## MATERIAL FOR THE TASK
== Segment start ==

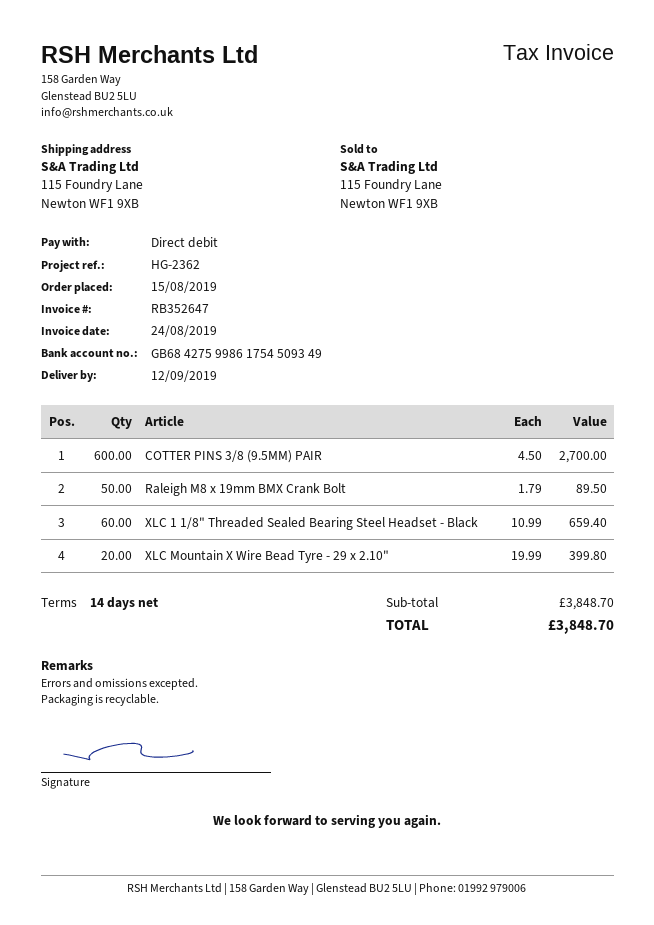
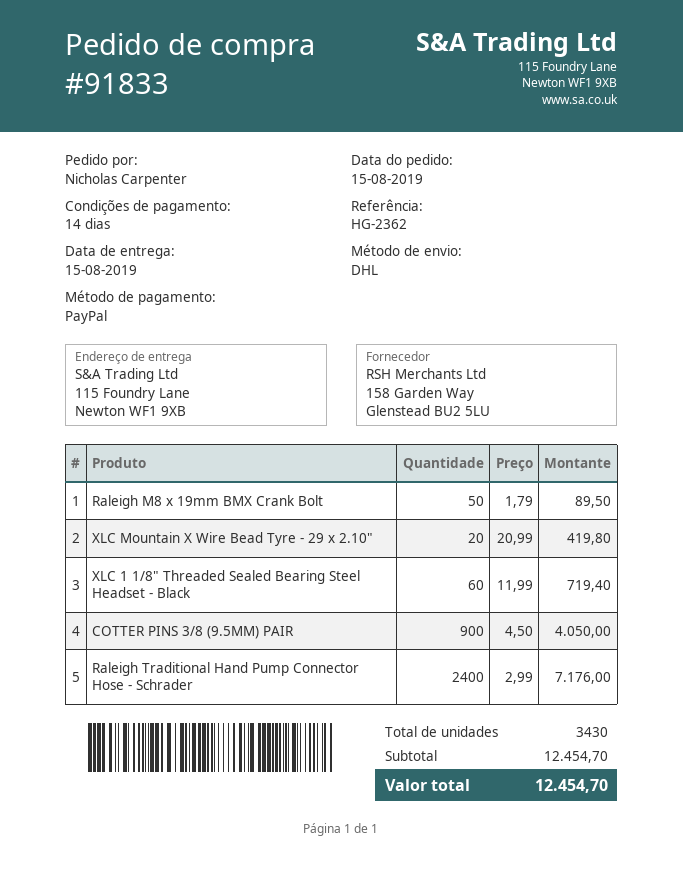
delivery date: 2019-09-12 -> 2019-08-15
payment method: direct debit -> PayPal
COTTER PINS 3/8 (9.5MM) PAIR: 600 x 4.50 = 2700.00 -> 900 x 4.50 = 4050.00
XLC 1 1/8" Threaded Sealed Bearing Steel Headset - Black: 60 x 10.99 = 659.40 -> 60 x 11.99 = 719.40
XLC Mountain X Wire Bead Tyre - 29 x 2.10": 20 x 19.99 = 399.80 -> 20 x 20.99 = 419.80
Raleigh Traditional Hand Pump Connector Hose - Schrader: none -> 2400 x 2.99 = 7176.00
subtotal: 3848.70 -> 12454.70
total: 3848.70 -> 12454.70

== Segment end ==

## ACTIVITY
Going through the records above line by line, transcribe each one exactly and skip any pictures.

## RESULT OF THE TASK
delivery date: 2019-09-12 -> 2019-08-15
payment method: direct debit -> PayPal
COTTER PINS 3/8 (9.5MM) PAIR: 600 x 4.50 = 2700.00 -> 900 x 4.50 = 4050.00
XLC 1 1/8" Threaded Sealed Bearing Steel Headset - Black: 60 x 10.99 = 659.40 -> 60 x 11.99 = 719.40
XLC Mountain X Wire Bead Tyre - 29 x 2.10": 20 x 19.99 = 399.80 -> 20 x 20.99 = 419.80
Raleigh Traditional Hand Pump Connector Hose - Schrader: none -> 2400 x 2.99 = 7176.00
subtotal: 3848.70 -> 12454.70
total: 3848.70 -> 12454.70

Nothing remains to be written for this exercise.